++++ SUPPLIED RECORDS ++++

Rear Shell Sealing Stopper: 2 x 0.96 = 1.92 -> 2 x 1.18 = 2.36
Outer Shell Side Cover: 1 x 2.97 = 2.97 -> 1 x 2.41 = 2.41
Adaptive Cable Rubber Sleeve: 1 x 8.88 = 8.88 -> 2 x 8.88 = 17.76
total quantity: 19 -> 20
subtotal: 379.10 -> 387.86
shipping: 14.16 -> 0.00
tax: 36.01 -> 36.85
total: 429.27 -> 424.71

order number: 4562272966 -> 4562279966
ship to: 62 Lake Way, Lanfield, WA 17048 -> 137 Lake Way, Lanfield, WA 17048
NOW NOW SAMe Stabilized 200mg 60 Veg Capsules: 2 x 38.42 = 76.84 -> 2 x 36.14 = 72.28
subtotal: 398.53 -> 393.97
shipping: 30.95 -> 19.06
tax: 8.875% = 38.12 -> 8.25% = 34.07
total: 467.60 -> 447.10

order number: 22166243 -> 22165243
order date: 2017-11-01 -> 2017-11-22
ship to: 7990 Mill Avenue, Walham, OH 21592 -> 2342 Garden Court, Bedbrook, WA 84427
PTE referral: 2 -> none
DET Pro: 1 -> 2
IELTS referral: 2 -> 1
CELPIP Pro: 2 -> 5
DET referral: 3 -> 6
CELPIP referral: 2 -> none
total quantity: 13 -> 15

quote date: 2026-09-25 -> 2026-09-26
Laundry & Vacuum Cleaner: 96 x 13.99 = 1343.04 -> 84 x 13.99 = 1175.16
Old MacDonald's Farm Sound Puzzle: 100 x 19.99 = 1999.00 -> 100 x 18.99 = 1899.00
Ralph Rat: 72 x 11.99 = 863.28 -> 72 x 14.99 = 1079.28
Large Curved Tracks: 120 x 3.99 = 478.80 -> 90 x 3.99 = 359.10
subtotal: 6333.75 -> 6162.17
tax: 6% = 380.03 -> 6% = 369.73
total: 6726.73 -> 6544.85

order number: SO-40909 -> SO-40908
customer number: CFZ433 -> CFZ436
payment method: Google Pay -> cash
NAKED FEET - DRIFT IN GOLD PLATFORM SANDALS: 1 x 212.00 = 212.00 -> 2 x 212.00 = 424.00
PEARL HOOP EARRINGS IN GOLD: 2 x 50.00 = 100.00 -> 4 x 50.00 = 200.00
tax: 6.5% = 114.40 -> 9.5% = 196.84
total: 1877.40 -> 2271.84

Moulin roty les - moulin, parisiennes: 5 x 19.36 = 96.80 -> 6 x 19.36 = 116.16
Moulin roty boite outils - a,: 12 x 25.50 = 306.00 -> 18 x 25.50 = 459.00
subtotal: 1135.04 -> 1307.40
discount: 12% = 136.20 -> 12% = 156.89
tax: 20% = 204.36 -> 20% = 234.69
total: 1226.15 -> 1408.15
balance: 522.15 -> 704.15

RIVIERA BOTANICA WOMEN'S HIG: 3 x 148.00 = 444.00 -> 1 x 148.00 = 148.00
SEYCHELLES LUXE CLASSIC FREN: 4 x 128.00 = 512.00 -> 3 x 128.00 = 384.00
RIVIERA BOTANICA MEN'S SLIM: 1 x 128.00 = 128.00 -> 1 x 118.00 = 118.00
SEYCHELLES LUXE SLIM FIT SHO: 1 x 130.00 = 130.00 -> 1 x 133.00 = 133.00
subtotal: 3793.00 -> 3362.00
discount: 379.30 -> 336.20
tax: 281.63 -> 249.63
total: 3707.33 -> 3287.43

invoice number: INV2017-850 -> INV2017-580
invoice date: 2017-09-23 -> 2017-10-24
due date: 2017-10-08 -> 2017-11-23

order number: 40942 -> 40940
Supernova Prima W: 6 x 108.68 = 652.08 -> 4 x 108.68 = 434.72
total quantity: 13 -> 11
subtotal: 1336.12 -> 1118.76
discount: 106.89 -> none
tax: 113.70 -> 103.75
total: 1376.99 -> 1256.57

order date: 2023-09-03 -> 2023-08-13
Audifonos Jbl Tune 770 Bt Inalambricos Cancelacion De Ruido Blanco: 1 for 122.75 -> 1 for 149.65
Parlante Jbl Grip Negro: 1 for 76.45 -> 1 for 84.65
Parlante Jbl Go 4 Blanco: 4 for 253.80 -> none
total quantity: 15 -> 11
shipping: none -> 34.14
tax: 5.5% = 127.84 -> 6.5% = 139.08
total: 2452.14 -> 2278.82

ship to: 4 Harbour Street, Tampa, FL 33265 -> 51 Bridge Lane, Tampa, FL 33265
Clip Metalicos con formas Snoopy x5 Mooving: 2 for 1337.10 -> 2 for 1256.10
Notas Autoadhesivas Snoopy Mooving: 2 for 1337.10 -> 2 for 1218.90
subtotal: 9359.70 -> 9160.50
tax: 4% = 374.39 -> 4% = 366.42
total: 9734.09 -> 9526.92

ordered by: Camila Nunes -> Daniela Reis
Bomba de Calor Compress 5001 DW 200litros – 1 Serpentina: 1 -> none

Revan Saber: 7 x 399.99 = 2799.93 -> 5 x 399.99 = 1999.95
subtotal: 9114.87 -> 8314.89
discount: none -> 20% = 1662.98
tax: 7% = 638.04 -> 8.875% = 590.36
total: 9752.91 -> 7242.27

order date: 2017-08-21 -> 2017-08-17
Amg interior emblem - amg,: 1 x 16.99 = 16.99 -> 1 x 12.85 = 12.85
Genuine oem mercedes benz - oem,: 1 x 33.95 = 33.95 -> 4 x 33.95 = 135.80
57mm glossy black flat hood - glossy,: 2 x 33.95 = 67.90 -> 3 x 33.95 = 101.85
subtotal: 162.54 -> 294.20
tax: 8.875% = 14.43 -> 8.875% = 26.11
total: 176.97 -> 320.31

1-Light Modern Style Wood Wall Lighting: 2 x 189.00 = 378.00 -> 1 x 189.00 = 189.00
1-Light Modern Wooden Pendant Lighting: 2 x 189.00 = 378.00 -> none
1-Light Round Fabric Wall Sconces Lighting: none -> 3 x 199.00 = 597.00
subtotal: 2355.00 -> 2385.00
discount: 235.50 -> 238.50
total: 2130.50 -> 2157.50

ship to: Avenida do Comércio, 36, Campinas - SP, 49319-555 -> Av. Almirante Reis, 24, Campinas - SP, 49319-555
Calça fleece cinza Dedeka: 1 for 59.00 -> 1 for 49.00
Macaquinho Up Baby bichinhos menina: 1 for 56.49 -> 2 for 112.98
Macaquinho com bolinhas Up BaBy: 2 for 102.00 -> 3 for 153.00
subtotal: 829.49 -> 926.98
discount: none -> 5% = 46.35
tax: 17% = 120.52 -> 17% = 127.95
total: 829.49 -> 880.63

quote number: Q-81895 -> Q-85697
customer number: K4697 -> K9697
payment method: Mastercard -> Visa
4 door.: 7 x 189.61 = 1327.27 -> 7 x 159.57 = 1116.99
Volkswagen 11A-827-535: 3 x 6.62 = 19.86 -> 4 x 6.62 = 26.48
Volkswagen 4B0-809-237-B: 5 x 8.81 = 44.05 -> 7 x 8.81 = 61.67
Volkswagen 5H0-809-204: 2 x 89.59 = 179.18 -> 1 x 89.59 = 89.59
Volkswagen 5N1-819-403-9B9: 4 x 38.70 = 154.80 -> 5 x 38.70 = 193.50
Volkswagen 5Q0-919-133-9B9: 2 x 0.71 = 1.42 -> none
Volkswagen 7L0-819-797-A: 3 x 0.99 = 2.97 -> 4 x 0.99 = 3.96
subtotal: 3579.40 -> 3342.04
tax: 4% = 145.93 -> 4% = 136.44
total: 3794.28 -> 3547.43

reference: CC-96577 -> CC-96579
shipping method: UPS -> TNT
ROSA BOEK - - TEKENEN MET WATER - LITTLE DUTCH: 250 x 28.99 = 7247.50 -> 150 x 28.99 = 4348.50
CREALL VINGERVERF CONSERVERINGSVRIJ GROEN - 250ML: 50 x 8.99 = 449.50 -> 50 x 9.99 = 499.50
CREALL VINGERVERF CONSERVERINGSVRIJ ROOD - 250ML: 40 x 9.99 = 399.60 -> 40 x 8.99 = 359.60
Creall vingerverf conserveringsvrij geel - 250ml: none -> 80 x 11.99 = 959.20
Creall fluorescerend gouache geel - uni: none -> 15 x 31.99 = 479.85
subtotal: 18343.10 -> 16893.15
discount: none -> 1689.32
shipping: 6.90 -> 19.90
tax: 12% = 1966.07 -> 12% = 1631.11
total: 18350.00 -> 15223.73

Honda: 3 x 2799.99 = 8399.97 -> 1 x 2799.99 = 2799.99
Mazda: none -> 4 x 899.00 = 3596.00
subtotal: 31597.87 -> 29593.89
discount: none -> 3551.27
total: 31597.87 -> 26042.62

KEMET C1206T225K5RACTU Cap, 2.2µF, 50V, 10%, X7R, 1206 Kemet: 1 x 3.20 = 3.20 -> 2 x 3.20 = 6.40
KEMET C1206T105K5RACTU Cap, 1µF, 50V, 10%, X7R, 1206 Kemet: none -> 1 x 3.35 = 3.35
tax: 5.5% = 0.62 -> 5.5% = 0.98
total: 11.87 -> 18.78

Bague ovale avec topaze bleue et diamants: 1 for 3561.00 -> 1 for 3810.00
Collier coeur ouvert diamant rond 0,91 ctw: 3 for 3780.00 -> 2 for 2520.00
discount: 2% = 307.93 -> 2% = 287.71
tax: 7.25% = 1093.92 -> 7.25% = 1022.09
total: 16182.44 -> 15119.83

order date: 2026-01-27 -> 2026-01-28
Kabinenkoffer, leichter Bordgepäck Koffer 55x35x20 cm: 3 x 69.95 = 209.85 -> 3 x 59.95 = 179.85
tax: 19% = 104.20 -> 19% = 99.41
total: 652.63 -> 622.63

++++

_DESCRIPTION OF THE TASK_
Copy exactly the stretch of data above from the line with "due date: 2017-10-08 -> 2017-11-23" through the line with "subtotal: 162.54 -> 294.20", and omit all other lines.

_EXERCISE RESULT_
due date: 2017-10-08 -> 2017-11-23

order number: 40942 -> 40940
Supernova Prima W: 6 x 108.68 = 652.08 -> 4 x 108.68 = 434.72
total quantity: 13 -> 11
subtotal: 1336.12 -> 1118.76
discount: 106.89 -> none
tax: 113.70 -> 103.75
total: 1376.99 -> 1256.57

order date: 2023-09-03 -> 2023-08-13
Audifonos Jbl Tune 770 Bt Inalambricos Cancelacion De Ruido Blanco: 1 for 122.75 -> 1 for 149.65
Parlante Jbl Grip Negro: 1 for 76.45 -> 1 for 84.65
Parlante Jbl Go 4 Blanco: 4 for 253.80 -> none
total quantity: 15 -> 11
shipping: none -> 34.14
tax: 5.5% = 127.84 -> 6.5% = 139.08
total: 2452.14 -> 2278.82

ship to: 4 Harbour Street, Tampa, FL 33265 -> 51 Bridge Lane, Tampa, FL 33265
Clip Metalicos con formas Snoopy x5 Mooving: 2 for 1337.10 -> 2 for 1256.10
Notas Autoadhesivas Snoopy Mooving: 2 for 1337.10 -> 2 for 1218.90
subtotal: 9359.70 -> 9160.50
tax: 4% = 374.39 -> 4% = 366.42
total: 9734.09 -> 9526.92

ordered by: Camila Nunes -> Daniela Reis
Bomba de Calor Compress 5001 DW 200litros – 1 Serpentina: 1 -> none

Revan Saber: 7 x 399.99 = 2799.93 -> 5 x 399.99 = 1999.95
subtotal: 9114.87 -> 8314.89
discount: none -> 20% = 1662.98
tax: 7% = 638.04 -> 8.875% = 590.36
total: 9752.91 -> 7242.27

order date: 2017-08-21 -> 2017-08-17
Amg interior emblem - amg,: 1 x 16.99 = 16.99 -> 1 x 12.85 = 12.85
Genuine oem mercedes benz - oem,: 1 x 33.95 = 33.95 -> 4 x 33.95 = 135.80
57mm glossy black flat hood - glossy,: 2 x 33.95 = 67.90 -> 3 x 33.95 = 101.85
subtotal: 162.54 -> 294.20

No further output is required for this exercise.